Minimally invasive restorative treatments that preserve tooth structure are increasingly popular due to reduced biological impact. Successful outcomes depend not only on dentists' clinical skills but also on the fabrication of ultra-thin dental prostheses with material properties that meet clinical requirements. Computer Aided Manufacturing (CAM) such as Computerized Numerical Control (CNC) milling of lithium silicate or zirconia blocks, improve fabrication efficiency; however material constraints persist. Zirconia milling can induce micro-defects [1], [2], while lithium silicate requires wet grinding with diamond burs. According to the user guides for Zenostar and IPS e.max CAD, both materials require a minimum thickness of ≥ 0.4 mm for reliable machining.
Additive manufacturing (AM) enables the fabrication of ultrathin geometries (0.1–0.2 mm) [3], [4], [5], but glass-ceramics (e.g., lithium disilicate, ∼300–500 MPa strength) are at risk of long-term fracture [6]. Although AM zirconia offers superior mechanical properties (flexural strength ≥800 MPa, fracture toughness 5–10 MPa·m1/2) [7], it faces challenges related to dimensional accuracy for restorations thinner than 0.3 mm [5]. A new hybrid CAM product, the self-glazed zirconia ultra-thin veneer has also reported successful clinical applications; however its thickness is still limited to approximately 0.2–0.3 mm [8], [9].
Despite advances in Digital Light Processing (DLP) 3D printing enables possible fabrication of ultra-thin zirconia restorations (∼0.1 mm), clinical translation remains limited by a combination of interrelated accuracy factors across the entire process. These include:1.Light-scattering artifacts: Particle-induced scattering during photopolymerization broadens cured features, particularly in sub-300 μm structures [10];
2.Warpage during printing: The conversion of photosensitive monomers during polymerization leads to warpage ranging from 0.075 mm to 0.225 mm [11];
3.Support structure limitations: Gravity-induced deformation of unsupported overhangs increases marginal gaps by 33 % (from 33.2 μm to 44.2μm) [12].
4.Equipment constraints: High-resolution DLP systems (≤25μm pixels) achieve submillimeter precision [10], but the printing area is limited to 38.4 mm × 21.6 mm (for 1920 × 1080 pixels), restricting capacity to just 5–8 dental crowns per build.
Current research primarily focuses on isolated process parameters, such as optimizing slurry formulations or exposure settings to mitigate broadening effects and warpage during printing [10], [11], [13], [14], [15], refining support structure angles [16], or controlling sintering shrinkage through solid loading [17]. In addition, some studies investigate the placement angle of printed objects to reduce deformation [12]. However, few studies address the synergistic effects of full-process variables—from light-curing kinetics to post-sintering dimensional stability—on final prosthesis accuracy. This fragmented approach fails to establish clinically actionable standards, as evidenced by the wide variability in reported marginal gaps (22.8–140.4 μm) across DLP-printed zirconia crowns [18], [19], [20], [21], [22], highlighting the need for a comprehensive accuracy optimization framework.
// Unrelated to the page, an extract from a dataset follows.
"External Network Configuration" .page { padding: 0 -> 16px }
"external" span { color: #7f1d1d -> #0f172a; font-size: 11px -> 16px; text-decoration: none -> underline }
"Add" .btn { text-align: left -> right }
To address this gap, this study systematically examines four critical yet understudied process control parameters that influence the dimensional fidelity of ultra-thin DLP printed zirconia dental prosthesis:1.Light curing performance: Quantifying resolution limits via cure depth (Cd) and lateral broadening (Wexc) models to optimize photopolymerization accuracy.
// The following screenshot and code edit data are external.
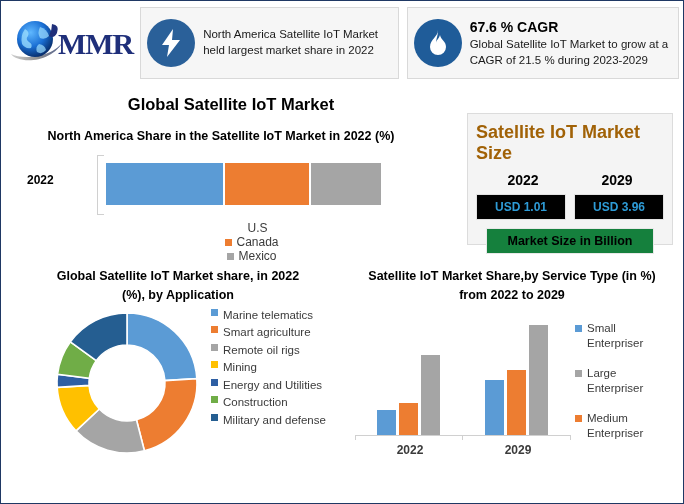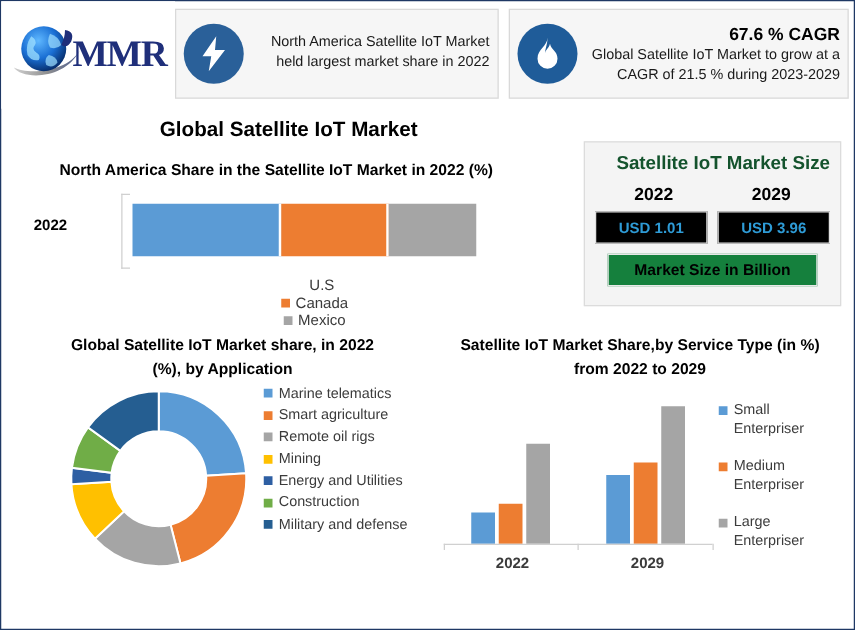"North America Satellite IoT Market" .stat-text { text-align: right -> left }
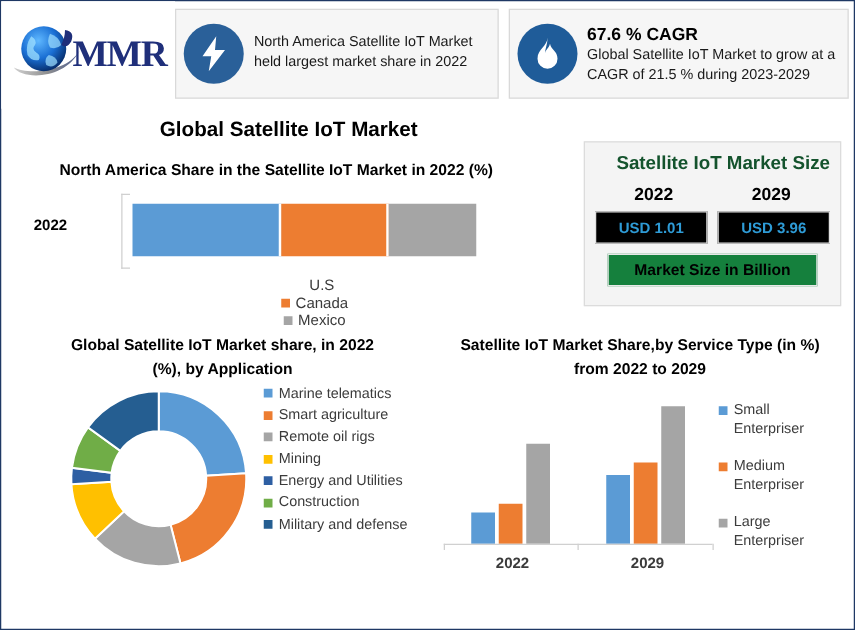"Satellite IoT Market Size" .size-title { color: #14532d -> #a16207; font-size: 15px -> 18px; text-align: right -> left }
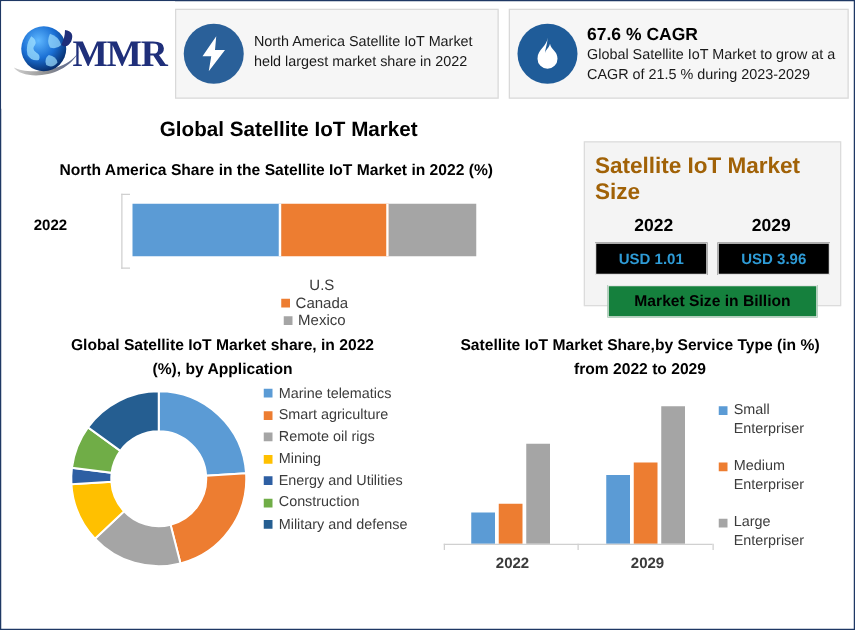"Marine telematics" .dlg-item { align-items: center -> none }
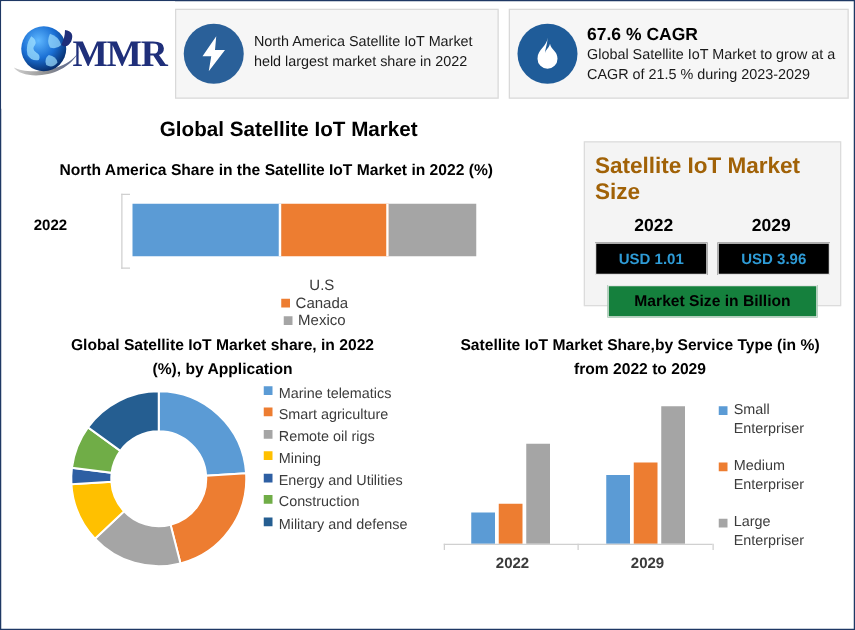"Medium Enterpriser" div.slg-item { order: before "Large Enterpriser" -> after "Large Enterpriser" }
2.Support structure design: Establishing maximum allowable overhang angles through deformation mechanics to minimize unsupported structural distortion.
3.Sintering shrinkage control: Investigating asymmetric shrinkage variations between inner and outer surfaces to refine post-sintering precision.
4.Whole process-induced deformation: Controlling warpage from green-body formation to final sintered prostheses.
By systematically optimizing these process parameters, we demonstrate that DLP systems with a 70 μm resolution can successfully fabricate ultra-thin zirconia veneers (0.1 mm thickness) achieving < 60 μm root mean square (RMS) deviations in the intaglio area - equivalent to the precision of milled glass ceramics. These findings establish a validated framework for advancing AM zirconia restorations from laboratory prototypes to clinical-grade production.